You can call Hirokazu Kore-eda a lot of things: pretentious, navel-gazing, somnolent, repetitive, poetical and astute is just a handful. “Genre master” is most definitely not among them. Regardless of this minor hurdle, Kore-eda dips his toes into Lumet territory for his latest, The Third Murder. Even if you can conjure a marriage between Kore-eda’s signature deliberate, piercing, languid aesthetic and the conventional beats demanded of a murder mystery you wouldn’t be able to entirely capture the essence of Kore-eda’s raggedy examination of the truth as we see it. Existing fans will be baffled; those expecting a more traditional Japanese thriller (The Snow White Murder Case, Memoirs of a Murderer) will be bored. But somewhere in the middle is that cluster of viewers that will fall for the film’s engrossing mystery and mesmerising storytelling.

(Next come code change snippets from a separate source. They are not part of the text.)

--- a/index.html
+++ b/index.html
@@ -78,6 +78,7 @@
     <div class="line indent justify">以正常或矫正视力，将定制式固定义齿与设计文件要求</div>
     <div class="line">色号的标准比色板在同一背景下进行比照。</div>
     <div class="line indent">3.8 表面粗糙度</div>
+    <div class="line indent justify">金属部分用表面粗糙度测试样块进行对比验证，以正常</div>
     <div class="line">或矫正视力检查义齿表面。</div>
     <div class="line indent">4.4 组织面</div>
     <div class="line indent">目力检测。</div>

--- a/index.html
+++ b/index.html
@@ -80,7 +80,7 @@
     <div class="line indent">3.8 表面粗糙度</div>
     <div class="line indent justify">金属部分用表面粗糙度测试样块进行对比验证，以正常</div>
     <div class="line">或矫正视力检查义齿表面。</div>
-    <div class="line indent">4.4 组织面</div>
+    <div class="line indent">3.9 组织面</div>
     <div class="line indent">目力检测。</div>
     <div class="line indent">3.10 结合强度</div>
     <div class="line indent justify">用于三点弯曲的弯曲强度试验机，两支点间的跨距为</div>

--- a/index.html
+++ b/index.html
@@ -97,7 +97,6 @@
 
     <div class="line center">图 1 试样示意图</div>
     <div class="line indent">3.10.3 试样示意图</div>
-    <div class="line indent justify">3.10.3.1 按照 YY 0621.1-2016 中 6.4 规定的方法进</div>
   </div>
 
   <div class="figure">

For his first foray into pulp Kore-eda is fortunate to have the inimitable Koji Yakusho (13 Assassins) as his lead. Everyone’s favourite hangdog salaryman plays Misumi, a recently released felon who promptly confesses to murdering his boss at the small factory he works at. Coming off a 30-year sentence for double murder in the 1980s, it’s simply a matter of whether Misumi gets slammed with a life sentence or is executed. Because yes, they still do that in Japan — much to public chagrin. Enter Tomoaki Shigemori (Masaharu Fukuyama, Like Father Like Son), Misumi’s gentlemanly but slick, vaguely ambulance-chasing lawyer, whose job it is to ensure the former. And it’s at this point the film really takes off.
It would be easy to simply lump The Third Murder in with courtroom dramas like 12 Angry Men because of the format, but in realty it cleaves just as closely to Akira Kurosawa’s Rashomon as anything else. Like Kurosawa’s classic, Murder is first and foremost a dissertation on how we perceive and parse the truth. The crime the narrative pivots on is almost irrelevant. As soon as Shigemori starts plotting his defence, Misumi starts throwing wrenches (yes, multiple wrenches) into the works. His story changes from moment to moment, and day to day. He’s evasive, non-committal, claims he can’t remember details and sometimes that he doesn’t even know the details. He sabotages himself by giving a paid interview to a tabloid with a wild story about murder for hire. Then later drops bombshells about abused children and corporate malfeasance. It muddies the waters and keeps everyone off balance — viewer included.
The Third Murder takes its share of cues from gumshoe mystery cinema, and Kore-eda — who also wrote, produced and edited — has great fun dangling information in bits and bobs, shaping and reshaping Misumi’s narrative as he goes. But he does it in a very Kore-eda way. His typical philosophical meandering, usually in service of examining the state of the Japanese family like he did in After the Storm and Like Father, Like Son, gives the genre elements a more reflective spin than the expected “Aha!” revelations. There are no scruffy overworked cops or private dicks with cheap whisky in the bottom drawer here. Fukuyama’s (whose performance is, thankfully, way more Like Father than it is execrable Manhunt) Shigemori is well put together, meticulous and professionally calculating. His assistant Settsu (Kotaro Yoshida) runs the office for him with precision. The law is a tool to be wielded with strategic ends. So when Misumi starts messing with that worldview, Shigemori loses his footing.
The central set piece (pieces?) is the Scandinavian-style glass and concrete prison interrogation room where Shigemori and Misumi meet and where the line between the two blurs as time goes on. It’s the flashiest display of Kore-eda’s distinct use of imagery and it’s really where the director starts to draw the parallels between the two men, both emotional — Shigemori is compelled to contemplate his rocky relationship with his own teen daughter when Misumi introduces Sakie (Suzu Hirose), the dead man’s sexually abused daughter — and literal: Shigemori’s retired judge father presided over Misumi’s first trial. Are the men the proverbial two sides of the same coin, whose circumstances diverged just enough to put the on different life paths? Which one is the “better” man? What is the third murder, the factory boss or Misumi, at the hands of the state? In the end the film’s wondering nature identifies it as unmistakably Kore-eda; the themes may be explored through a courtroom but they are the same ones of truth, perception, the crushing weight of Japanese social expectation and familial connection Kore-eda’s built a career on. The Third Murder may be something of a directorial experiment, but it’s the kind of experiment Kore-eda should try more of.